The record is created by an installer and is available to users in
the form of a JSON file provenance_url.json
in the .dist-info
directory.
The mentioned JSON file captures additional metadata to allow recording a URL to a
distribution package together with the installed distribution hash.
This proposal is built on top of PEP 610 following its corresponding
canonical PyPA spec and complements direct_url.json
with provenance_url.json
for when packages are identified by a name, and
optionally a version.
Motivation
Installing a Python Project involves downloading a Distribution Package from a Package Index and extracting its content to an appropriate place. After the installation process is done, information about the release artifact used as well as its source is generally lost. However, there are use cases for keeping records of distributions used for installing packages and their provenance.
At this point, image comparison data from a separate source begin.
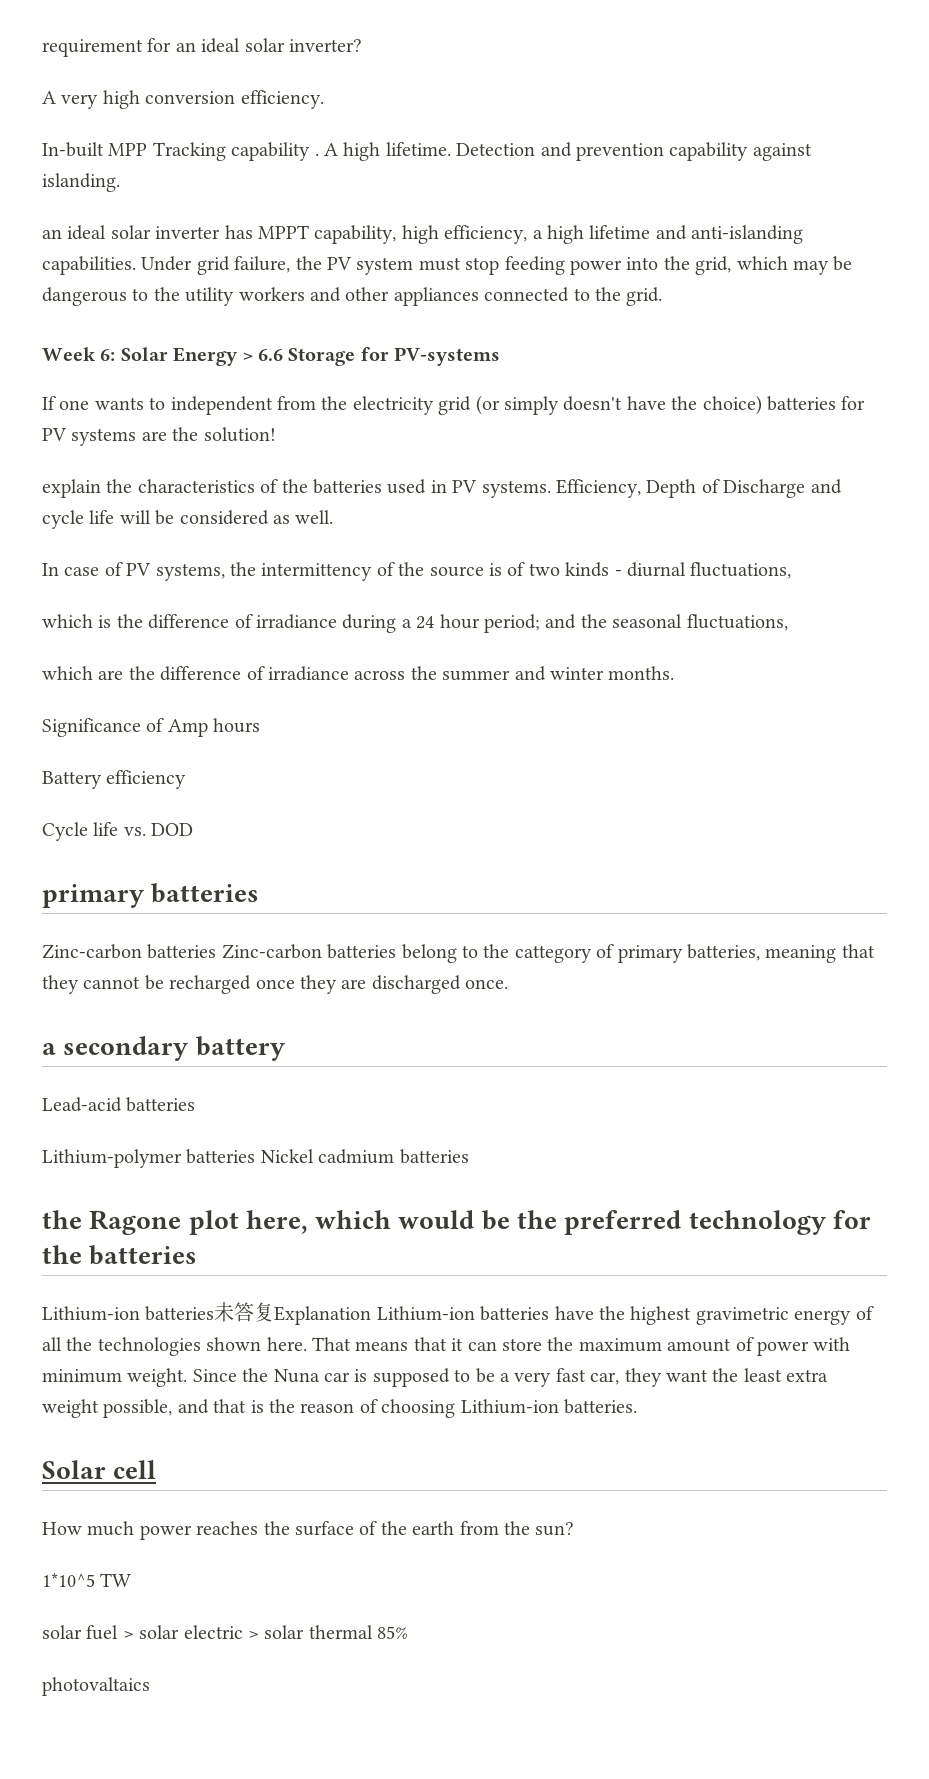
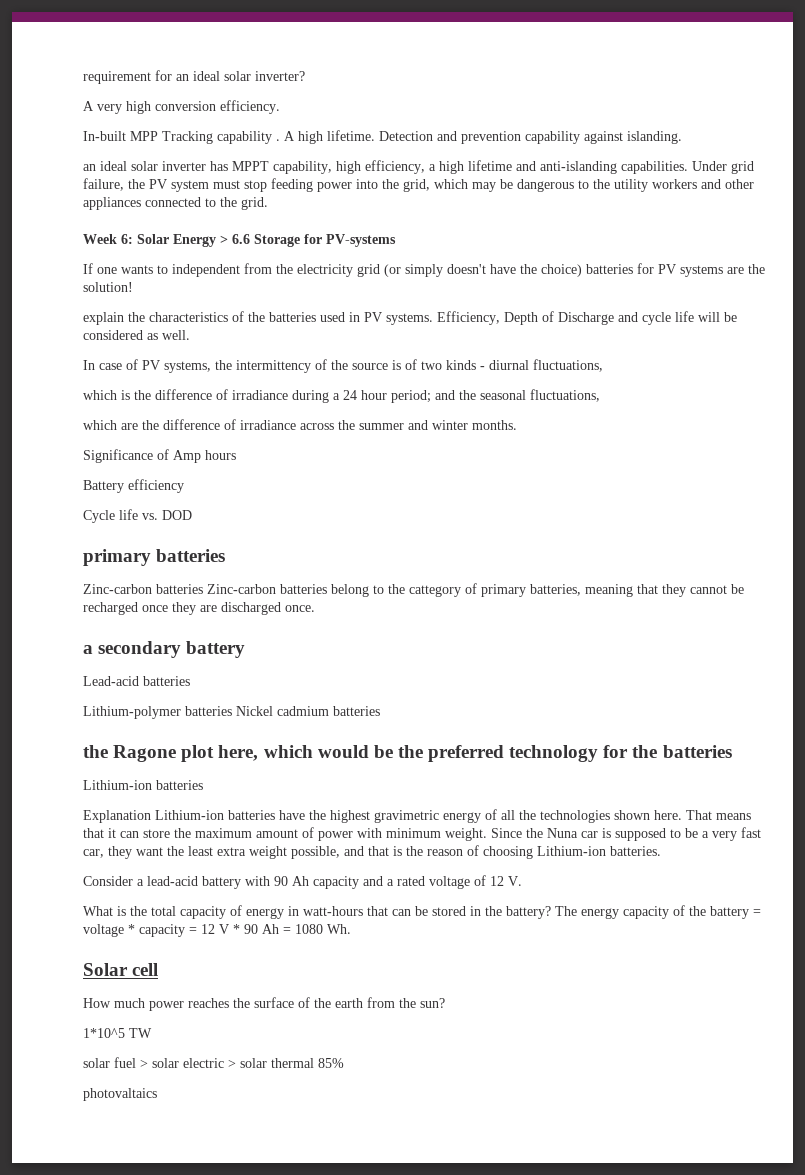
  the Ragone plot here, which would be the preferred technology for the batteries
- Lithium-ion batteries未答复Explanation Lithium-ion batteries have the highest gravimetric energy of all the technologies shown here.
+ Lithium-ion batteries
+ Explanation Lithium-ion batteries have the highest gravimetric energy of all the technologies shown here.
+ Consider a lead-acid battery with 90 Ah capacity and a rated voltage of 12 V.
+ What is the total capacity of energy in watt-hours that can be stored in the battery? The energy capacity of the battery = voltage * capacity = 12 V * 90 Ah = 1080 Wh.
Python wheels can be built with different compiler flags or supporting different wheel tags. In both cases, users might get into a situation in which multiple wheels might be considered by installers (possibly from different package indexes) and immediately finding out which wheel file was actually used during the installation might be helpful. This way, developers can use information about wheels to debug issues making sure the desired wheel was actually installed. Another use case could be tools reporting software installed, such as tools reporting a SBOM (Software Bill of Materials), that might give more accurate reports. Yet another use case could be reconstruction of the Python environment by pinning each installed package to a specific distribution artifact consumed from a Python package index.
Rationale
The motivation described in this PEP is an extension of Recording the Direct URL Origin of installed distributions specification. In addition to recording provenance information for packages installed using a direct URL, installers should also do so for packages installed by name (and optionally version) from Python package indexes.
The idea described in this PEP originated in a tool called micropipenv
that is used to install
distribution packages in containerized
environments (see the reported issue thoth-station/micropipenv#206).
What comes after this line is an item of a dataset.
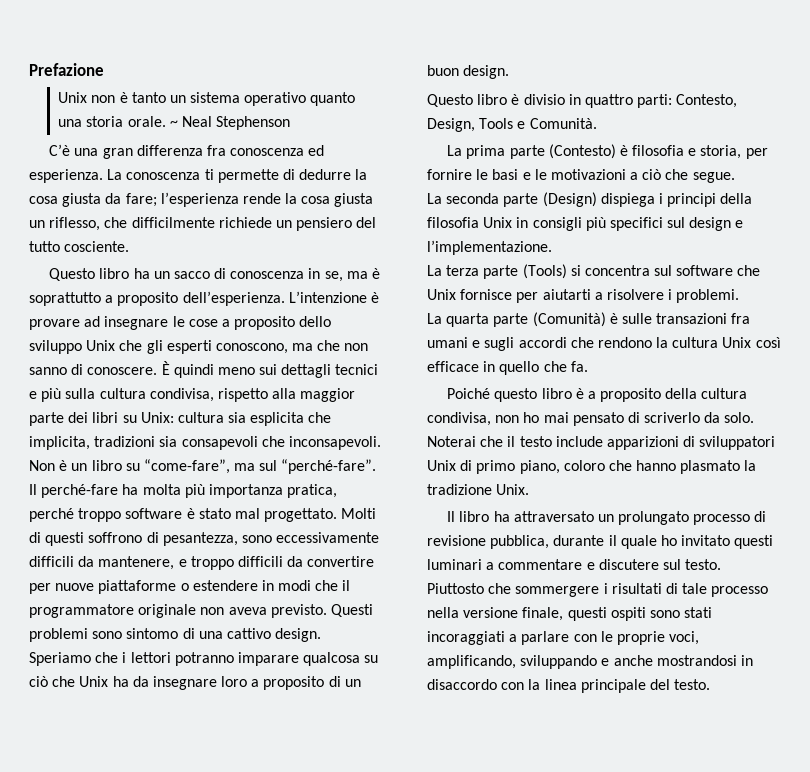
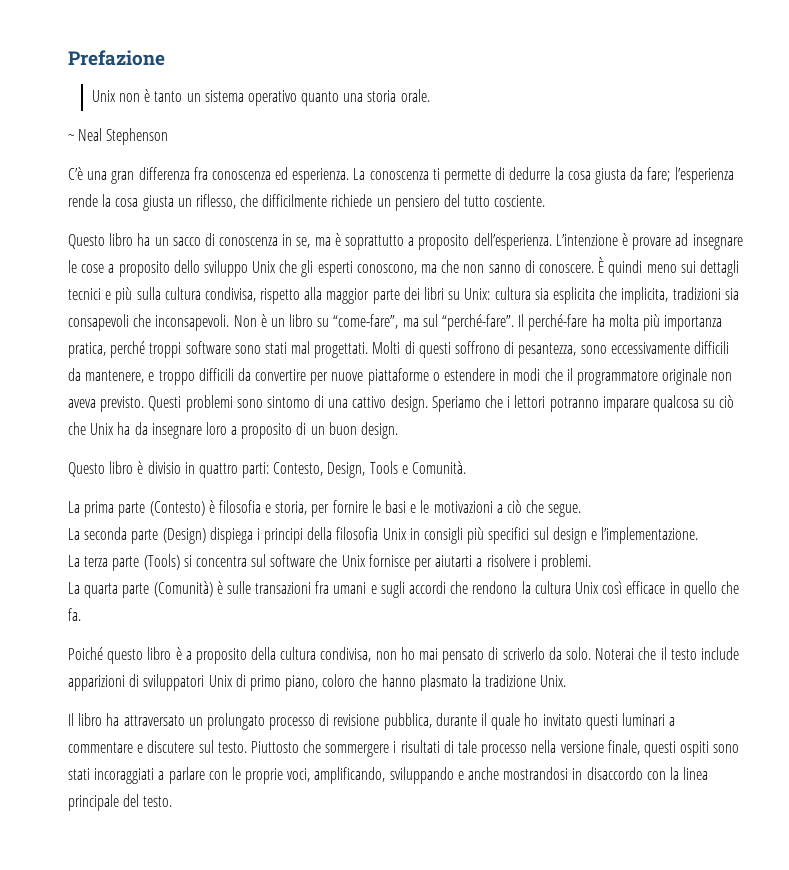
- Unix non è tanto un sistema operativo quanto una storia orale. ~ Neal Stephenson
+ Unix non è tanto un sistema operativo quanto una storia orale.
+ ~ Neal Stephenson
- Il perché-fare ha molta più importanza pratica, perché troppo software è stato mal progettato.
+ Il perché-fare ha molta più importanza pratica, perché troppi software sono stati mal progettati.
Currently, the assembled containerized application does not implicitly carry
information about the provenance of installed distribution packages
(unless these are installed from full URLs and recorded via direct_url.json
).
This requires container image suppliers to link
container images with the corresponding build process, its configuration and
the application source code for checking requirements files in cases when
software present in containerized environments needs to be audited.
The subsequent discussion in the Discourse thread also brought up
pip’s new --report
option that can
generate a detailed JSON report about
the installation process. This option could help with the provenance problem
this PEP approaches. Nevertheless, this option needs to be explicitly passed
to pip to obtain the provenance information, and includes additional metadata that
might not be necessary for checking the provenance (such as Python version
requirements of each distribution package). Also, this option is
specific to pip as of the writing of this PEP.
Note the current spec for recording installed packages defines a RECORD
file that
records installed files, but not the distribution artifact from which these
files were obtained. Auditing installed artifacts can be performed
based on matching the entries listed in the RECORD
file. However, this
technique requires a pre-computed database of files each artifact provides or a
comparison with the actual artifact content. Both approaches are relatively
expensive and time consuming operations which could be eliminated with the
proposed provenance_url.json
file.
Recording provenance information for installed distribution packages, both those obtained from direct URLs and by name/version from an index, can simplify auditing Python environments in general, beyond just the specific use case for containerized applications mentioned earlier. A community project pip-audit raised their possible interest in pypa/pip-audit#170.
Specification
The keywords “MUST”, “MUST NOT”, “REQUIRED”, “SHOULD”, “SHOULD NOT”, “RECOMMENDED”, “MAY”, and “OPTIONAL” in this document are to be interpreted as described in RFC 2119.
The provenance_url.json
file SHOULD be created in the .dist-info
directory by installers when installing a Distribution Package
specified by name (and optionally by Version Specifier).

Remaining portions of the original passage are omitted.